Directions for this task → Working from the records below, repeat exactly the lines starting at the line that contains "webhook_pkey.pem и webhook_cert.pem." and ending at the line that contains "2. Запустите setup.py", inclusive.

Revision tracking records
※

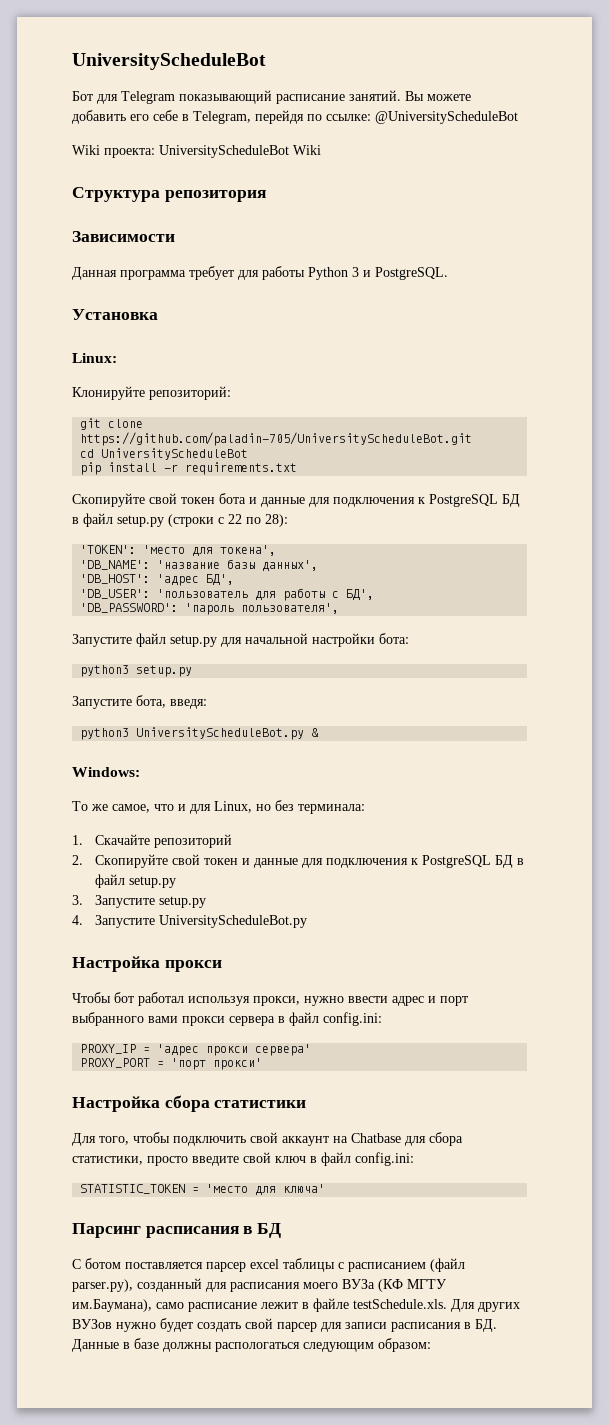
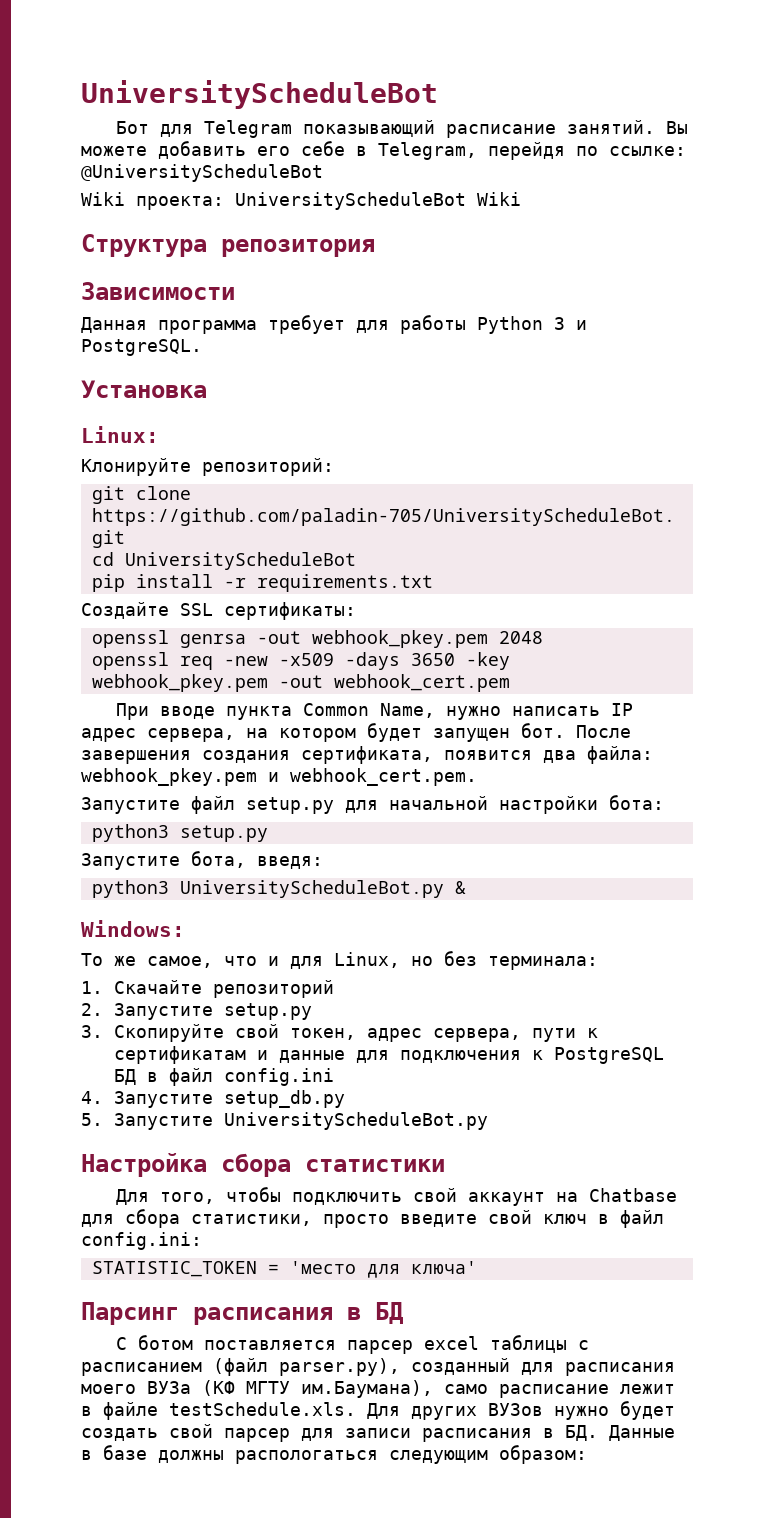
- Скопируйте свой токен бота и данные для подключения к PostgreSQL БД в файл setup.py (строки с 22 по 28):
- 'TOKEN': 'место для токена',
- 'DB_NAME': 'название базы данных',
- 'DB_HOST': 'адрес БД',
- 'DB_USER': 'пользователь для работы с БД',
- 'DB_PASSWORD': 'пароль пользователя',
+ Создайте SSL сертификаты:
+ openssl genrsa -out webhook_pkey.pem 2048
+ openssl req -new -x509 -days 3650 -key webhook_pkey.pem -out webhook_cert.pem
+ При вводе пункта Common Name, нужно написать IP адрес сервера, на котором будет запущен бот. После завершения создания сертификата, появится два файла: webhook_pkey.pem и webhook_cert.pem.
- 2. Скопируйте свой токен и данные для подключения к PostgreSQL БД в файл setup.py
- 3. Запустите setup.py
- 4. Запустите UniversityScheduleBot.py
- Настройка прокси
- Чтобы бот работал используя прокси, нужно ввести адрес и порт выбранного вами прокси сервера в файл config.ini:
- PROXY_IP = 'адрес прокси сервера'
- PROXY_PORT = 'порт прокси'
+ 2. Запустите setup.py
+ 3. Скопируйте свой токен, адрес сервера, пути к сертификатам и данные для подключения к PostgreSQL БД в файл config.ini
+ 4. Запустите setup_db.py
+ 5. Запустите UniversityScheduleBot.py

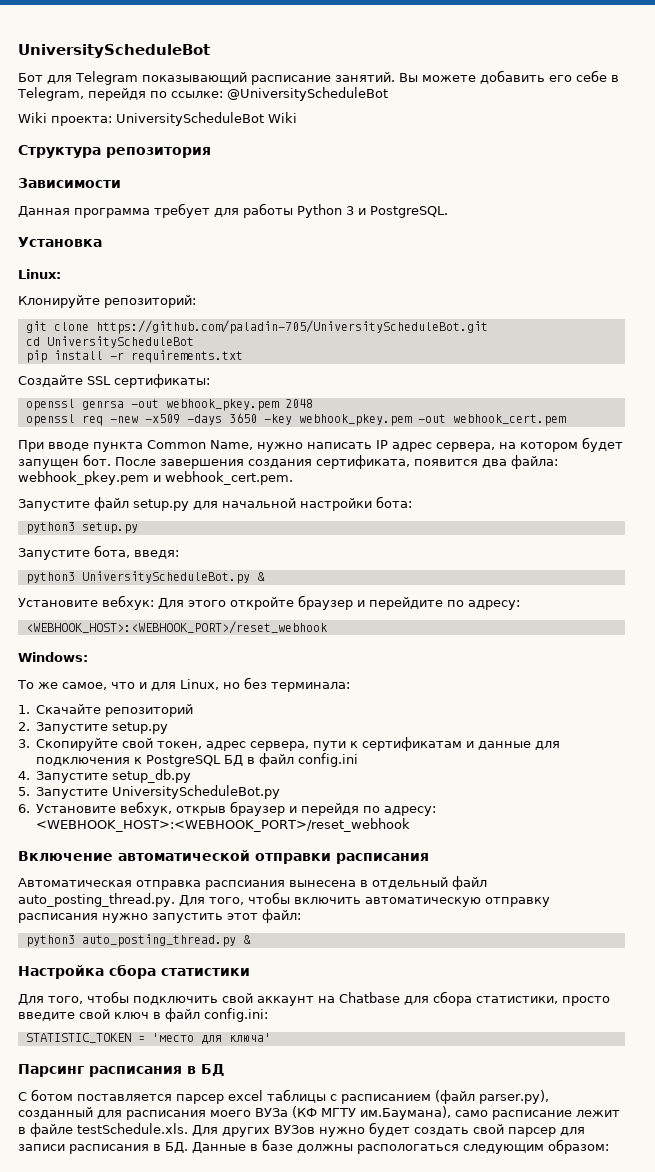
+ Установите вебхук: Для этого откройте браузер и перейдите по адресу:
+ <WEBHOOK_HOST>:<WEBHOOK_PORT>/reset_webhook
+ 6. Установите вебхук, открыв браузер и перейдя по адресу: <WEBHOOK_HOST>:<WEBHOOK_PORT>/reset_webhook
+ Включение автоматической отправки расписания
+ Автоматическая отправка распсиания вынесена в отдельный файл auto_posting_thread.py. Для того, чтобы включить автоматическую отправку расписания нужно запустить этот файл:
+ python3 auto_posting_thread.py &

※

Answer to this task →
+ При вводе пункта Common Name, нужно написать IP адрес сервера, на котором будет запущен бот. После завершения создания сертификата, появится два файла: webhook_pkey.pem и webhook_cert.pem.
- 2. Скопируйте свой токен и данные для подключения к PostgreSQL БД в файл setup.py
- 3. Запустите setup.py
- 4. Запустите UniversityScheduleBot.py
- Настройка прокси
- Чтобы бот работал используя прокси, нужно ввести адрес и порт выбранного вами прокси сервера в файл config.ini:
- PROXY_IP = 'адрес прокси сервера'
- PROXY_PORT = 'порт прокси'
+ 2. Запустите setup.py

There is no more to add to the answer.